=== Exercise goal ===
Only the lines from the one containing "[278,94,308,110] 138K ->" through the end of the entries should be repeated, exactly as they appear, first and last included.

=== Source material ===

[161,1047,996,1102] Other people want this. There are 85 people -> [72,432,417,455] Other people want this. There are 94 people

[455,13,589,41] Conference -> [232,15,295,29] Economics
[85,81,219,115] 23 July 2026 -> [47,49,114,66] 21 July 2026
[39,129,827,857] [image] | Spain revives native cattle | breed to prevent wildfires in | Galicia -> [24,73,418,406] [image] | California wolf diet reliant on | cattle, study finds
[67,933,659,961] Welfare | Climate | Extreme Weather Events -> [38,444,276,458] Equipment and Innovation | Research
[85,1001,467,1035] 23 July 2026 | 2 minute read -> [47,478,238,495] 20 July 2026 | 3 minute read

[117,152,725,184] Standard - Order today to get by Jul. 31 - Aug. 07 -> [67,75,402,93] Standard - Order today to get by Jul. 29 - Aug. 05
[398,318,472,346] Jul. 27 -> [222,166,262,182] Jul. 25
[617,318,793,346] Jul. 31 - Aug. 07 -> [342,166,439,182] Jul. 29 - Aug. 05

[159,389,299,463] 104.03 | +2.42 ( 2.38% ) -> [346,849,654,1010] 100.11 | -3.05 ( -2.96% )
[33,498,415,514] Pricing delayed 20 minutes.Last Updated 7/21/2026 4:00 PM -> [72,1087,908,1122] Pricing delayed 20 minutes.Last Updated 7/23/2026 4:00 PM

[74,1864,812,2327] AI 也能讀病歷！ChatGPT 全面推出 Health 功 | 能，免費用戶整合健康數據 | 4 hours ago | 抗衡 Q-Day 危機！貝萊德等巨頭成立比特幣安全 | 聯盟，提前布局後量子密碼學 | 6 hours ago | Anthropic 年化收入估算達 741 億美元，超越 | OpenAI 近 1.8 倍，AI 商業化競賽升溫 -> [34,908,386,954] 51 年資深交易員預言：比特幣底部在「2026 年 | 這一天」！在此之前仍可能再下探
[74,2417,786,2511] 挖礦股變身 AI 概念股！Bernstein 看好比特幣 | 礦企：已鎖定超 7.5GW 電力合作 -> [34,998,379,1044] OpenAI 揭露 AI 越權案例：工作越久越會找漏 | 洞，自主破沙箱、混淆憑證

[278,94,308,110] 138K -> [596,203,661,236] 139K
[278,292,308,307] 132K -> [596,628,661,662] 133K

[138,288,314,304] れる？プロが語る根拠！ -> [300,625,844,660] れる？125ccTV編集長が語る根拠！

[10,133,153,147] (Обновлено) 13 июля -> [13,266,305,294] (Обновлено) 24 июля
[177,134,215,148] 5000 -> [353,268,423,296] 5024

=== Result of the exercise ===
[278,94,308,110] 138K -> [596,203,661,236] 139K
[278,292,308,307] 132K -> [596,628,661,662] 133K

[138,288,314,304] れる？プロが語る根拠！ -> [300,625,844,660] れる？125ccTV編集長が語る根拠！

[10,133,153,147] (Обновлено) 13 июля -> [13,266,305,294] (Обновлено) 24 июля
[177,134,215,148] 5000 -> [353,268,423,296] 5024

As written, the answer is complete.